Холодное железо, свинец, серебро, огонь и все прочее наносят урон сущностям. Но для того, чтобы упокоить их настоящей смертью, надо уязвить каждого надлежащим образом. Иначе они отлежатся, восстановятся и напомнят о себе. С другой стороны, стойкость к ранениям становится поводом для небрежного и безрассудного поведения в бою, несерьезного отношения к противнику-смертному и пренебрежения стратегией, тактикой и защитой.
— Фьорелла, как ты могла! — с укоризной сказал Фредерик.
— Прости меня, я не знала, что он так сделает! — сказала Фьорелла плачущим голосом.
Но не успели чудища и шагу шагнуть, как она топнула ножкой и с чувством произнесла:
— Чтоб ты провалился со всеми своими друзьями!
Фредерик и еще несколько человек исчезли, как и правда провалились.
— Здорово получилось! — сказал великан, — И колдовство пригодилось, и покойнички.
— Нидерклаузица не вижу, — ответила Ядвига.
— А ты кто, ведьма? — спросила Оксана, опуская руку с растопыренными пальцами, — Ты у них главная?
— Сама-то кто? — Ядвига тоже посмотрела на Оксану сквозь пальцы, — Ведьма? Что ты забыла в такой компании?
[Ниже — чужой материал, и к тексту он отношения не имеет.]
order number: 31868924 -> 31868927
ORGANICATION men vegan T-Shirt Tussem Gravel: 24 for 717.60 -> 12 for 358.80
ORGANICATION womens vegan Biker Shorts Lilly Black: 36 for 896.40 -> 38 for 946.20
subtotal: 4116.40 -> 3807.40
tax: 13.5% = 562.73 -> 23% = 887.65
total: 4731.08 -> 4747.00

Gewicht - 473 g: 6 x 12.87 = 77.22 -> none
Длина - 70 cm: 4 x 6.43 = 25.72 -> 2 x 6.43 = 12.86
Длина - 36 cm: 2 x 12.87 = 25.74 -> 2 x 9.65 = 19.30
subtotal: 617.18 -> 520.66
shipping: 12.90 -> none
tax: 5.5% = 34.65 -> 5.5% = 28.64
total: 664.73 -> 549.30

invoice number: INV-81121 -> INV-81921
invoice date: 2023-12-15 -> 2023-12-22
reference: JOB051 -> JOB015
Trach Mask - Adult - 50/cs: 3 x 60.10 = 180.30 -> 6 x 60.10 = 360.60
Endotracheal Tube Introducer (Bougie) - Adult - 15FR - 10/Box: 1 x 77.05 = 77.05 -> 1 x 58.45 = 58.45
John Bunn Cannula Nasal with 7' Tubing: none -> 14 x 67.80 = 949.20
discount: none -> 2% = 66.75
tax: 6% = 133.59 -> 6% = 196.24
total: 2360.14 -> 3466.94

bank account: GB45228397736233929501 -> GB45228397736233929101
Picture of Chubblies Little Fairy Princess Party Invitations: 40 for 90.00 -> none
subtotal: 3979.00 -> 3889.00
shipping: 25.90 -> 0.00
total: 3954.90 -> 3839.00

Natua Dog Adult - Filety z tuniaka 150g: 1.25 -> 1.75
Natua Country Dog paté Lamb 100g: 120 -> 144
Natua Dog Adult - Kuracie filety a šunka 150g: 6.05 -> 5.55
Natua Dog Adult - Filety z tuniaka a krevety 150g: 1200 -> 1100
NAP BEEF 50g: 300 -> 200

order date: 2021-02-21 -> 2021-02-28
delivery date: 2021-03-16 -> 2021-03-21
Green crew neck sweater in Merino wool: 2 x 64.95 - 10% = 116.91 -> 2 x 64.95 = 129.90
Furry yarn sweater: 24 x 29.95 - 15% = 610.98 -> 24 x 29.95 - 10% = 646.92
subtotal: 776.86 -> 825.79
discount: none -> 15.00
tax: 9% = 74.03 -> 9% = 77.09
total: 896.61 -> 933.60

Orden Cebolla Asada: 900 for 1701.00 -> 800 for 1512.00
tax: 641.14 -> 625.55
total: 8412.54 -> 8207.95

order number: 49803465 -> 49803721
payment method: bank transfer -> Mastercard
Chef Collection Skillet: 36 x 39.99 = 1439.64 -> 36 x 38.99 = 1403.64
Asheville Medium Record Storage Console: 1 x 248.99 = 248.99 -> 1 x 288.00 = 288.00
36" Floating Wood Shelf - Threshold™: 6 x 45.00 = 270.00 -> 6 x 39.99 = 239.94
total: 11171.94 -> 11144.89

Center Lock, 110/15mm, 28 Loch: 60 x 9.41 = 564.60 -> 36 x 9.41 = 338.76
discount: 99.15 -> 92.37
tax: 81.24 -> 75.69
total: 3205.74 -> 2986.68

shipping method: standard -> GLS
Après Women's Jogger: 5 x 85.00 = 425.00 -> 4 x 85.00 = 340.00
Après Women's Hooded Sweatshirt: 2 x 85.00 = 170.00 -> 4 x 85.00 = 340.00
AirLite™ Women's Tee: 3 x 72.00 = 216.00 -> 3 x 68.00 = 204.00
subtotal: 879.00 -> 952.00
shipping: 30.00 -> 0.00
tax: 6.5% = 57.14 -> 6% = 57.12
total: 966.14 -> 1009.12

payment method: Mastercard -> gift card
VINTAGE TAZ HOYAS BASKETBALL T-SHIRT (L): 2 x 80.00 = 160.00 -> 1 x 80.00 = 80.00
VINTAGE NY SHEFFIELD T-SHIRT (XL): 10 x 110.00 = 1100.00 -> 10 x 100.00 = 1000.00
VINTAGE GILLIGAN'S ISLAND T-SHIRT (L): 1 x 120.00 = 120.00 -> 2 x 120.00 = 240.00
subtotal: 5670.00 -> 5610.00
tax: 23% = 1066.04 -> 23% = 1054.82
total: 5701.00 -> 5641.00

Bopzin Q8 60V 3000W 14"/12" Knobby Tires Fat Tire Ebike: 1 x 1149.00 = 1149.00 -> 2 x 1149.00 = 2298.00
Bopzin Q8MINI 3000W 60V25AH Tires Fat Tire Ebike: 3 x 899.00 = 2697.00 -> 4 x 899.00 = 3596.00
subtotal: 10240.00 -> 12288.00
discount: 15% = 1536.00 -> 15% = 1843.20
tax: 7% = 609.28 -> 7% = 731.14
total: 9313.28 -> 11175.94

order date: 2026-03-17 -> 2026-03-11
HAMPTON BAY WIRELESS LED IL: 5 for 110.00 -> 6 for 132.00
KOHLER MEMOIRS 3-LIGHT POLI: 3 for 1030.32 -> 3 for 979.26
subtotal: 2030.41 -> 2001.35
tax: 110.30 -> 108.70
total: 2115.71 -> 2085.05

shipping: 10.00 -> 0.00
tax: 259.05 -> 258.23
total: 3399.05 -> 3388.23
— Я жена вот этого гарного хлопца, — Оксана кивнула на Богдана, который как раз вышел из лазарета.
Оксана затащила его на осмотр, посадила на табуретку в углу и забыла за другими делами. Вслед за Богданом вышел и Анджей. Руку ему забинтовали, яда в теле не было, почему бы не выйти лицом к лицу.
— Я Ядвига Зеленая. Я пришла за короной. Подземный Сейм приговорил, что корону получит тот, кто отомстит за Армадилло. Знаешь, кто такой Армадилло?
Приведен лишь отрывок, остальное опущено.